Mai 1935
Zum „Tag der Arbeit“ gab sich Hitler am 1. Mai vor mehr als 100.000 Arbeitern in Berlin scheinbar friedliebend und erklärte: „Was wir wollen, liegt klar vor uns: Nicht Krieg, nicht Unfrieden (...), denn wir wissen alle, dass die große Arbeit nur gelingen kann in einer Zeit des Friedens.“ Propagandaminister Joseph Goebbels forderte die Arbeiter zugleich auf, „sich wie ein Mann“ hinter die Politik des NS-Regimes zu stellen. Am 21. Mai äußerte sich der Reichskanzler in einer Rede vor dem Reichstag zu europäischen Sicherheitsfragen und beteuerte erneut den deutschen Friedenswillen. Dieser, so betonte Hitler auf der Grundlage der NS-Rassenideologie, beruhe allein schon auf der Vorstellung, „die der Nationalsozialismus von Volk und Staat“ besitze: „Denn dieser sieht in der machtmäßig erzwungenen Einschmelzung eines Volkes in ein anderes wesensfremdes nicht nur kein erstrebenswertes politisches Ziel, sondern als Ergebnis eine Gefährdung der inneren Einheit“. Den Vorwurf von Völkerbund und europäischen Nachbarn, mit der Wiedereinführung der Wehrpflicht habe das Deutsche Reich den Versailler Vertrag gebrochen, konterte Hitler bei dieser Gelegenheit mit dem Vorwurf der „neuen Diskriminierung“, weil er die durch den Vertrag begründeten Ungleichheiten zementieren wolle.
Am 19. Mai - und damit rund anderthalb Jahre nach Beginn des am. 23. September 1933 als „zweite Welle“ der Arbeitsbeschaffung begonnenen Vorhabens - wurde in ausgefeilter propagandistischer Inszenierung vor einer großen Menschenmenge von Hitler persönlich der erste Teilabschnitt der Autobahn zwischen Frankfurt und Darmstadt freigegeben. Anschließend fuhr er mit 4.000 Arbeitern die gesamte Strecke öffentlichkeitswirksam ab.

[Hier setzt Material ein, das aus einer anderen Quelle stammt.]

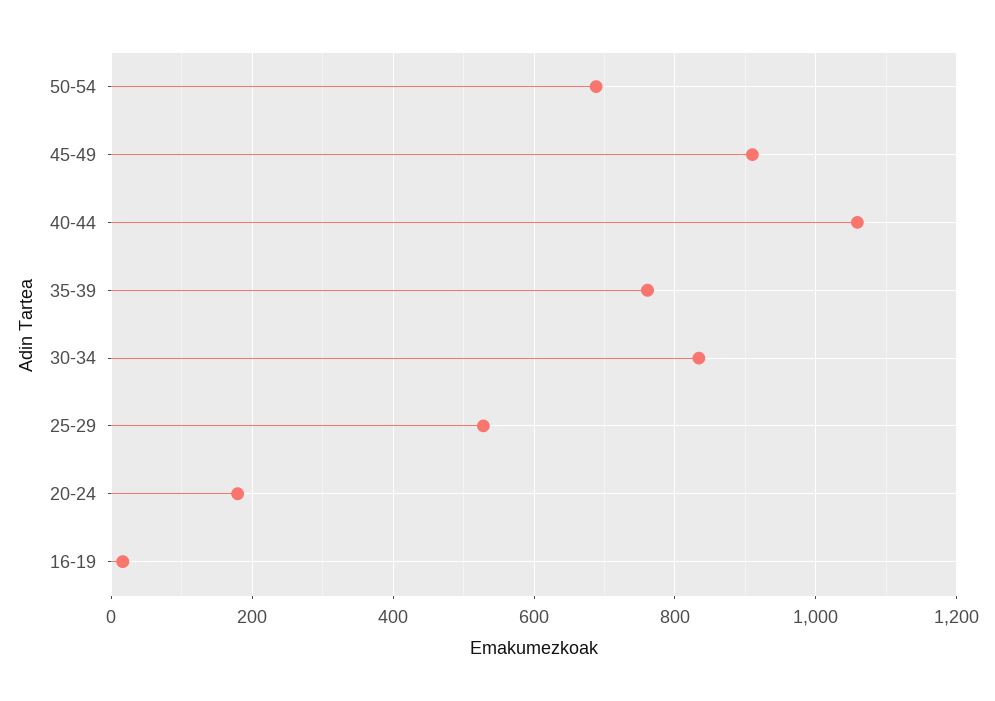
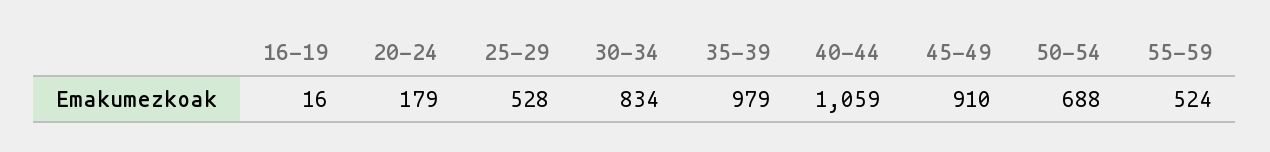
35-39: 760 -> 979
55-59: none -> 524

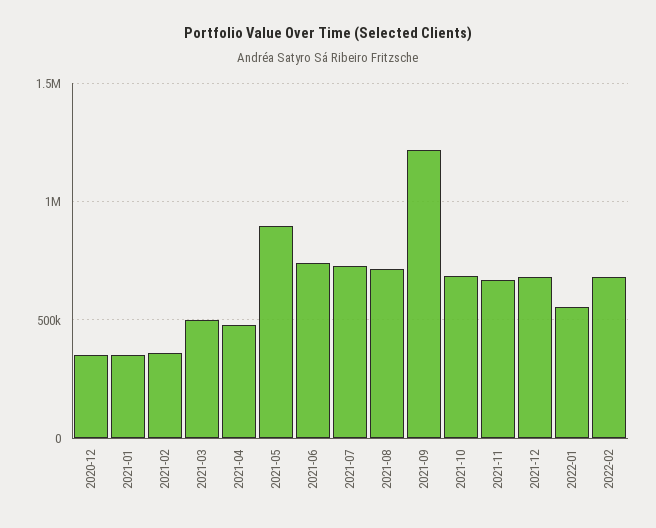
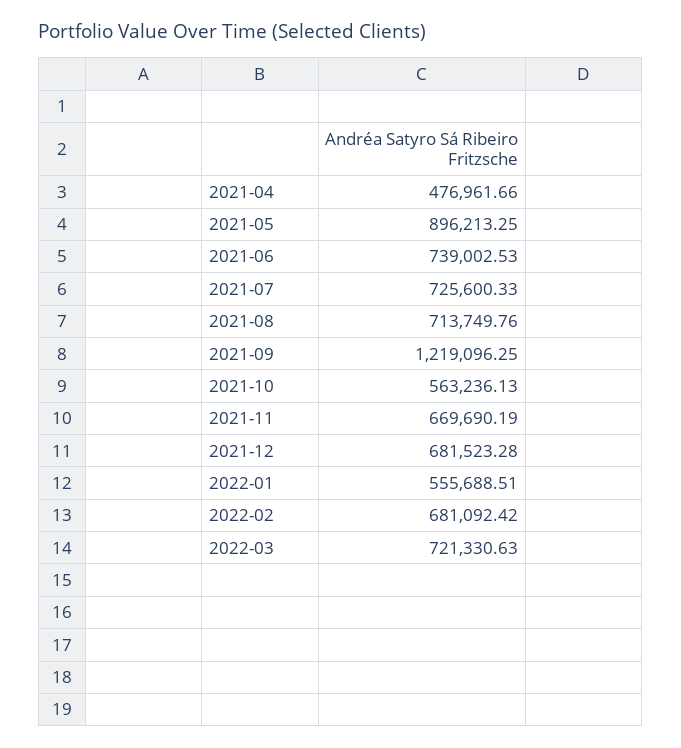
2020-12: 350000 -> none
2021-01: 350000 -> none
2021-02: 350000 -> none
2021-03: 500000 -> none
2021-10: 700000 -> 563236.13
2022-03: none -> 721330.63

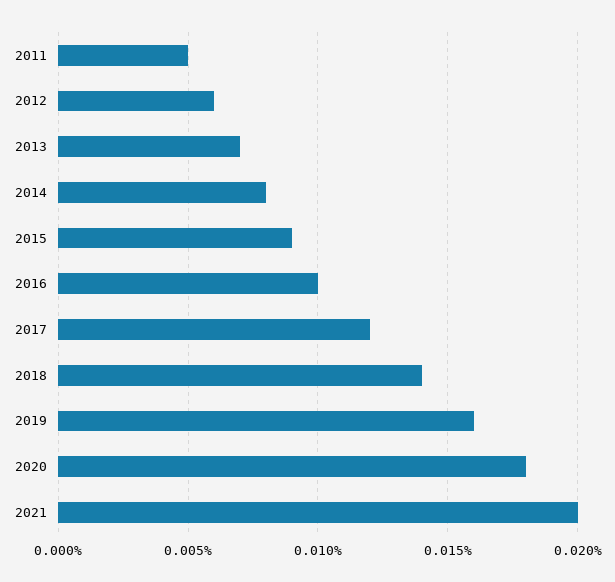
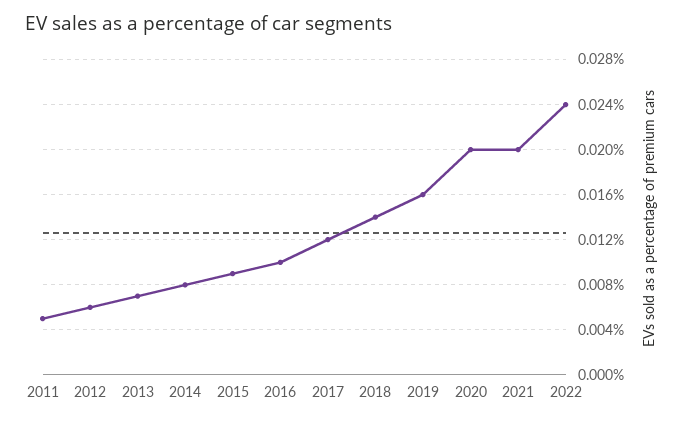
2020: 0.018 -> 0.02
2022: none -> 0.024

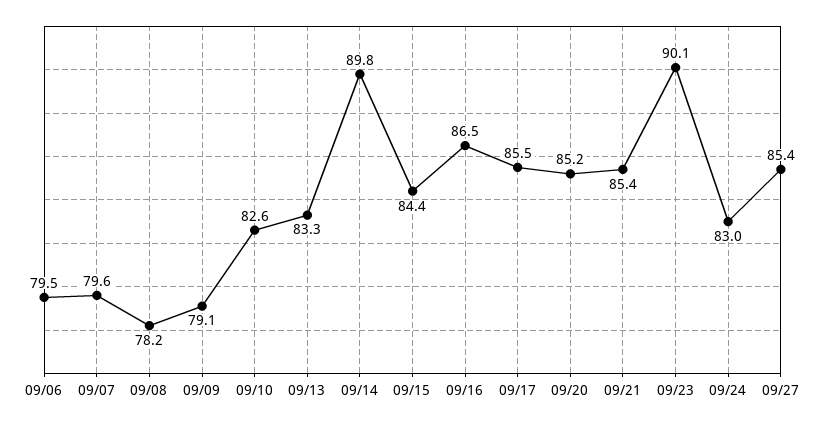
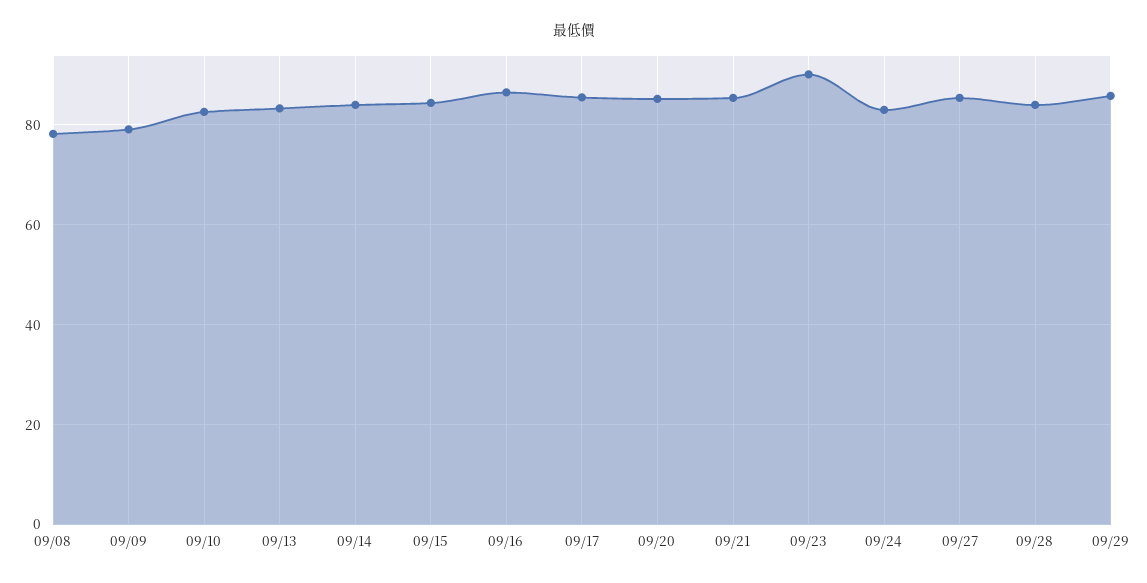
09/06: 79.5 -> none
09/07: 79.6 -> none
09/14: 89.8 -> 84
09/28: none -> 84
09/29: none -> 86

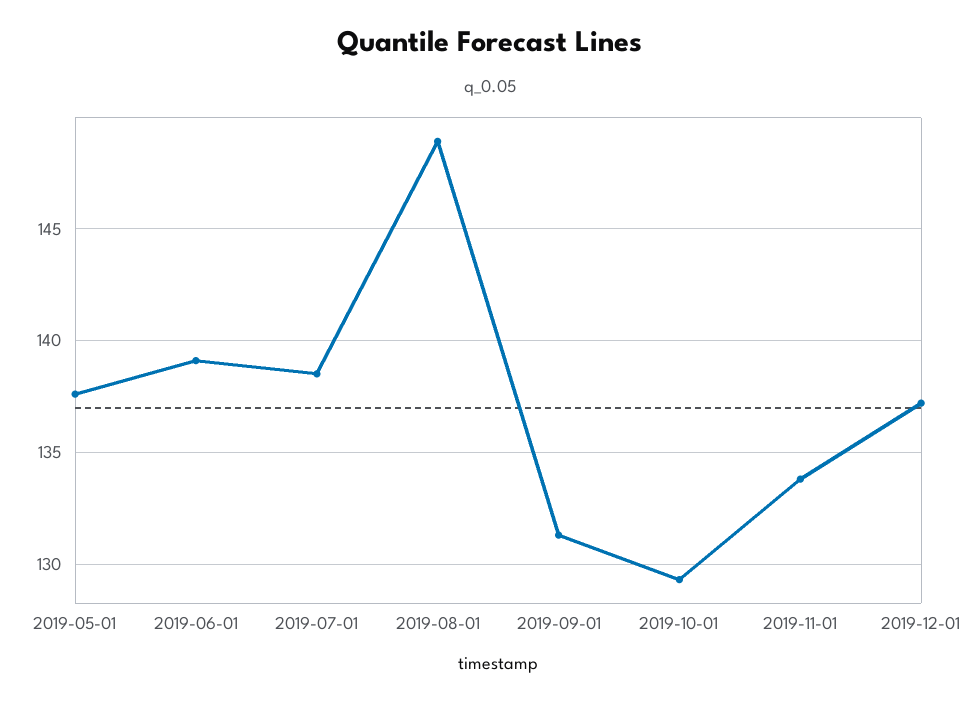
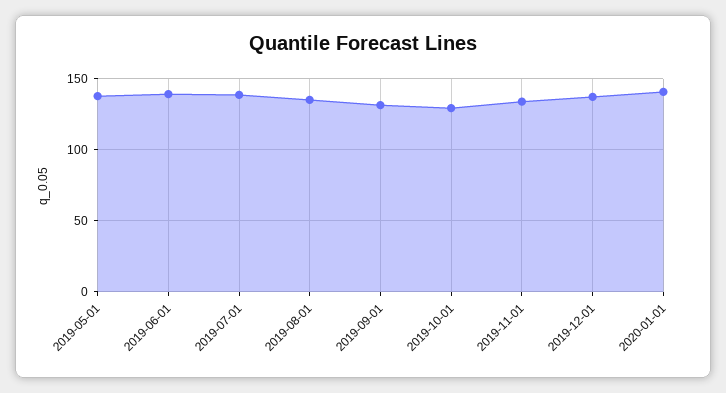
2019-08-01: 149 -> 135
2020-01-01: none -> 140

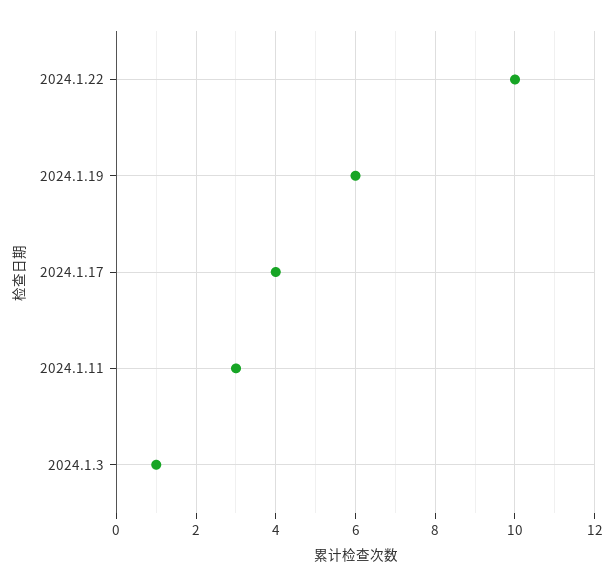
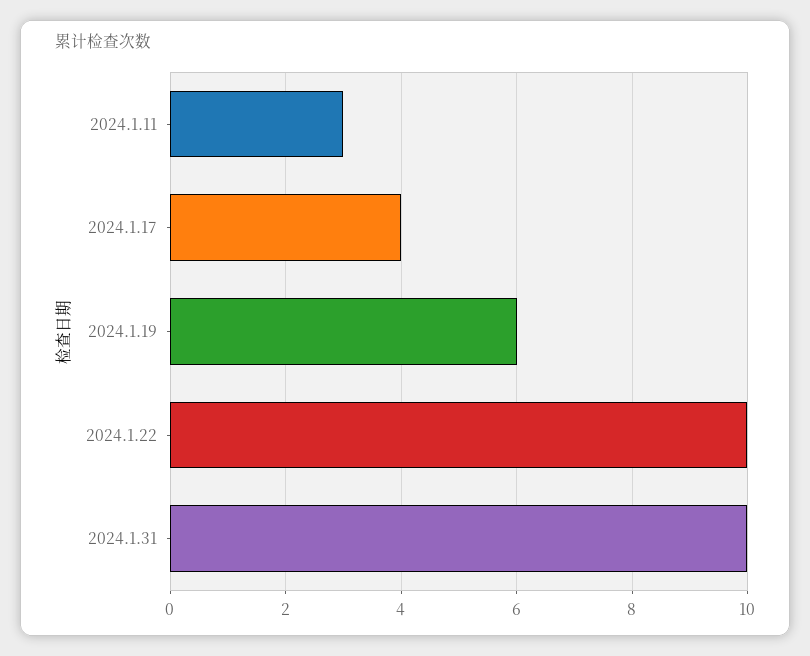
2024.1.3: 1 -> none
2024.1.31: none -> 10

Zugleich wurde jede noch so versteckte Kritik im Keim erstickt. Auf Anordnung von Propagandaminister Goebbels wurden aufgrund einer Beschwerde von Gestapo-Chef Reinhard Heydrich und nach längerer Beobachtung am 10. Mai die beiden bekannten und beliebten Berliner Kabaretts „Katakombe“ und „Tingeltangel-Theater“ geschlossen. Die Ensemblemitglieder – unter ihnen auch Werner Finck und Rudolf Plate – wurden für sechs Wochen im KZ Esterwegen inhaftiert.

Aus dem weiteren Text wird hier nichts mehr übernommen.